朱植將口中的肉吞嚥下去,眨了眨眼,道:“十三哥、十四哥、十七弟,你們來了啊,快,快請坐。來人,把我的虎丘拿出來!”

“虎丘?”

遼王瞪著眼,難以置信,搖了搖頭,看向朱桂與朱楧,三人面面相覷,一臉懵呆。

“看看腳上!”

朱桂上前一步,將朱植拉了出來,看了一眼朱植的腳,沒什麼異樣,有些不相信,還踩了幾腳,不小心踩到了朱植的腳面,疼得朱植直跳起來。

“十三哥,這是大同新興的見面禮嗎?”

朱植很是鬱悶。

“你身上的枷鎖鐐銬呢?”

朱楧皺眉問道。

朱桂與朱權都盯著朱植。

朱植咬了一口雞腿,安慰著自己疼痛的腳,道:“什麼枷鎖鐐銬?我都不知你們在說什麼。既然你們來了,作兄弟的總需要好好招待一番,今晚我做東,輕煙樓如何?”

“輕煙樓?你不是被罰役為商人,囚禁在府邸之中嗎?”

朱桂滿是狐疑。

難道這囚禁,還附帶逛青樓的待遇?

若是如此的話,自己也想被囚禁起來啊……

我呸,我怎麼會這樣想?

一定是近朱者赤近墨者黑,被朱植這小子帶壞了。

“罰役?囚禁?十三哥,你到底在說什麼?”

朱植更是疑惑。

自己正好好吃著飯,你們不打招呼就來,這也就罷了,不是踩我便是咒我,幾個意思?

朱權坐了下來,看著一桌豐盛,嘖嘖道:“十三哥、十四哥,看看,這哪裡像是囚禁的待遇,這一桌菜品的耗費,恐怕不下五十兩吧?我們在邊關何曾吃過這種酒席?”

“五十兩?沒有的事。”

朱植呵呵笑著,對拿起舉杯的朱權說道:“也就二百兩而已……”

“啥?”

朱權手一哆嗦。

朱桂、朱楧也震驚起來。

一頓飯二百兩銀子?

這可是二百兩銀子啊,摺合近四百石糧食,足夠一萬兵吃幾天的了!

如此靡費奢侈,可謂是令人咬牙切齒,眼紅手快……

本著浪費可恥的精神,朱桂、朱楧、朱權坐了下來,幫著朱植解決了可恥的問題。

朱植鬱悶至極,自己一個雞腿還沒吃完,你們就風捲殘雲,只剩一片狼藉,殘羹冷炙?

該不會是一路都沒吃飯,成餓鬼王爺了嗎?

“飽了!”

朱桂拿出帕子擦了擦嘴。

“舒坦

!”

朱楧靠在椅子背上,揉著肚子。

“嗝——”

朱權吃撐了。

這才是王爺應該過的日子啊,我們實在是太苦了。

也不怪三位親王難過,朱桂在山西大同,山地、丘陵居多,別看挨著黃河,那也是遭罪的,雨季很可能暴雨成災,其他時間很少下雨,能有多少物產?平日裡能吃點蔬菜已經是老天保佑了。
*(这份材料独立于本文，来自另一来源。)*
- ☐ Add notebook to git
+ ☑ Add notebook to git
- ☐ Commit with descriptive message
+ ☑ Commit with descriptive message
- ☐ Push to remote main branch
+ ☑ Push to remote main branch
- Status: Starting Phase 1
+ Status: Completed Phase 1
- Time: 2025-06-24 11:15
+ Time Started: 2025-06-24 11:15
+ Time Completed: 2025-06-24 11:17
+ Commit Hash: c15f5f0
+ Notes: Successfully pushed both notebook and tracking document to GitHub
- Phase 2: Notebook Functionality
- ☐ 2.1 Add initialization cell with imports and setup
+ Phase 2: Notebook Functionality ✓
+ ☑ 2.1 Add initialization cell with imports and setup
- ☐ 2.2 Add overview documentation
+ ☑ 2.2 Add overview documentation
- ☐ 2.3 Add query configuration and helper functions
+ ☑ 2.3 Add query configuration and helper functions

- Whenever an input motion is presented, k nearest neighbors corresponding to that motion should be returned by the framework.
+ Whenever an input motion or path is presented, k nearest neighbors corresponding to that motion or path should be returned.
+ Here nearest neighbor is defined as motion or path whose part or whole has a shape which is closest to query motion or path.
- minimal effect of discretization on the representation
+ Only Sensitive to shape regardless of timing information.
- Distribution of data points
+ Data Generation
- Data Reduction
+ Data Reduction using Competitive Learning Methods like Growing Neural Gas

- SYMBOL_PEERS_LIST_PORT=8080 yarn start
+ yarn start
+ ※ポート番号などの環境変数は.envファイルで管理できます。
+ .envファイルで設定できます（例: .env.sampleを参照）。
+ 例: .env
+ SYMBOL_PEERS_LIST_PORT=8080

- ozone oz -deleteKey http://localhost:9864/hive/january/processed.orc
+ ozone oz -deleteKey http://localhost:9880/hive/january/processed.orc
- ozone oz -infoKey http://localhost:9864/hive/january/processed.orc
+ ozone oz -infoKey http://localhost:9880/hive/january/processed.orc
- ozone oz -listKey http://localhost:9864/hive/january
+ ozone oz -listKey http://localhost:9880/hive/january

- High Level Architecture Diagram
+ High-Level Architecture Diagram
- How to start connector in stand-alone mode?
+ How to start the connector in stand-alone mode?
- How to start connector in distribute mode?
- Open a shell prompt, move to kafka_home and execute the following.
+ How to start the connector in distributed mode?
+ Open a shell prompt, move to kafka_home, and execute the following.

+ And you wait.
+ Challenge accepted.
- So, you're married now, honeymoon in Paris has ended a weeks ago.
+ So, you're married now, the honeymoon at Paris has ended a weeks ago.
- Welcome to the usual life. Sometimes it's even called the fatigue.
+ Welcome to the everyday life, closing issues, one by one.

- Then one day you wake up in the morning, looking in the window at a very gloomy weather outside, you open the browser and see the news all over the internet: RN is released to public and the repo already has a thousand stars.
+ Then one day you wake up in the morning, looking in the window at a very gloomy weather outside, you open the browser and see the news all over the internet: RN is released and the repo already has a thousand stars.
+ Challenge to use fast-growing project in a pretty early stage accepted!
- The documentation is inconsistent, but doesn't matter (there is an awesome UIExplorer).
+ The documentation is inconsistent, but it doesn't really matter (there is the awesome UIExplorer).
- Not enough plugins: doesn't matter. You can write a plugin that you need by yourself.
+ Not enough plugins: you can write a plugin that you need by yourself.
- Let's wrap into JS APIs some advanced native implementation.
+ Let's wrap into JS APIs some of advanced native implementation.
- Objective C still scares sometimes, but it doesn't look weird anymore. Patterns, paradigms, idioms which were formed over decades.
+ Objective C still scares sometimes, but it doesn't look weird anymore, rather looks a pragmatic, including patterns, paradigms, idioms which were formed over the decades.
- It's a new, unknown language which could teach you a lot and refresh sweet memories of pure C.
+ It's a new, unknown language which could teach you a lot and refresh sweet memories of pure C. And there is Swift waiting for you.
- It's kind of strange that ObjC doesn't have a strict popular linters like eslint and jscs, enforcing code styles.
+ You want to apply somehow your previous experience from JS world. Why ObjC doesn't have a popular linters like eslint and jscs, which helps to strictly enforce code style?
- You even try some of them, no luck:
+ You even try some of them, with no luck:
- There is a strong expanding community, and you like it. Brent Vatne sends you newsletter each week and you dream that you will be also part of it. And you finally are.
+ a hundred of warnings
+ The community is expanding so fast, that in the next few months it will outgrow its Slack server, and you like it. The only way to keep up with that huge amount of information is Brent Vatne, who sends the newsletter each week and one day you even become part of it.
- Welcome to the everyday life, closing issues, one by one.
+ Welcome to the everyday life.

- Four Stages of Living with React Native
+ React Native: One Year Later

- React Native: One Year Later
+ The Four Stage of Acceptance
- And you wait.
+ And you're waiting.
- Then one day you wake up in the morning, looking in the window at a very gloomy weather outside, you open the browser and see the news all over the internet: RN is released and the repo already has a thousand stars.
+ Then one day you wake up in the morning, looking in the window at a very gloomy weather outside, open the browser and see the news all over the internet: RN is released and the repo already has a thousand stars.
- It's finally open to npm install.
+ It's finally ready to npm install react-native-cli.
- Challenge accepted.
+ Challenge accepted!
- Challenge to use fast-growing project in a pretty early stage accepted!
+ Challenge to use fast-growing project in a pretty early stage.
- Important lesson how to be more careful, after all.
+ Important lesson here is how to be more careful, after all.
朱楧也苦啊,本來封地就偏,在平涼府,後來被朱元璋一句話,調到了更偏的甘州,放眼望去,除了沙漠,還是沙漠。

從沙漠裡刨食,能吃出什麼花樣來?

寧王朱權也不好過,待在東北大寧,寒風呼嘯,偶爾能打個獵,改善下伙食,平時都得在房間裡凍得跟個孫子一樣。

路途遙遠,關內送點東西不容易,就算是運輸了個蘿蔔,到了那裡,也可以當蘿蔔乾吃了。

藩王藩王,說得好聽,有兵、有權、地位高,可是,生活條件真心苦啊,就算是強搶個美女,魚肉下百姓,和瓦剌韃靼幹幾架,也解決不了大地產出的問題不是……

“你真的從商了?”

朱桂嚴肅起來。

從朱植的狀態來看,絲毫不像是有什麼憂慮,倒像是長期養尊處優。

朱植擦了擦手,笑著說道:“是啊,我與十八弟都從商了。”

“可是,祖制……”

朱楧皺了皺眉。

老爹說過的話,這才入土沒多久,就沒人聽了,合適嗎?

朱植嘆了一口氣,道:“父親初心是好,然則未必可行。”

“怎麼講?”

朱權有些不解地問道。

朱植嚴肅地看著朱桂、朱楧與朱權,緩緩說道:“天下養朱,那何人養天下?這是皇上對我與珉王所言。”

“天下養朱?”

朱桂三人都有些皺眉。

這話,聽得很是刺耳。

什麼意思,難道說我們這些親王,用點國家俸祿,還能把國家給拖累了不成?

皇上此言,實在是有些過了!

朱植看出了三人的不滿,當初的自己與珉王,如何不是一樣的表情與態度?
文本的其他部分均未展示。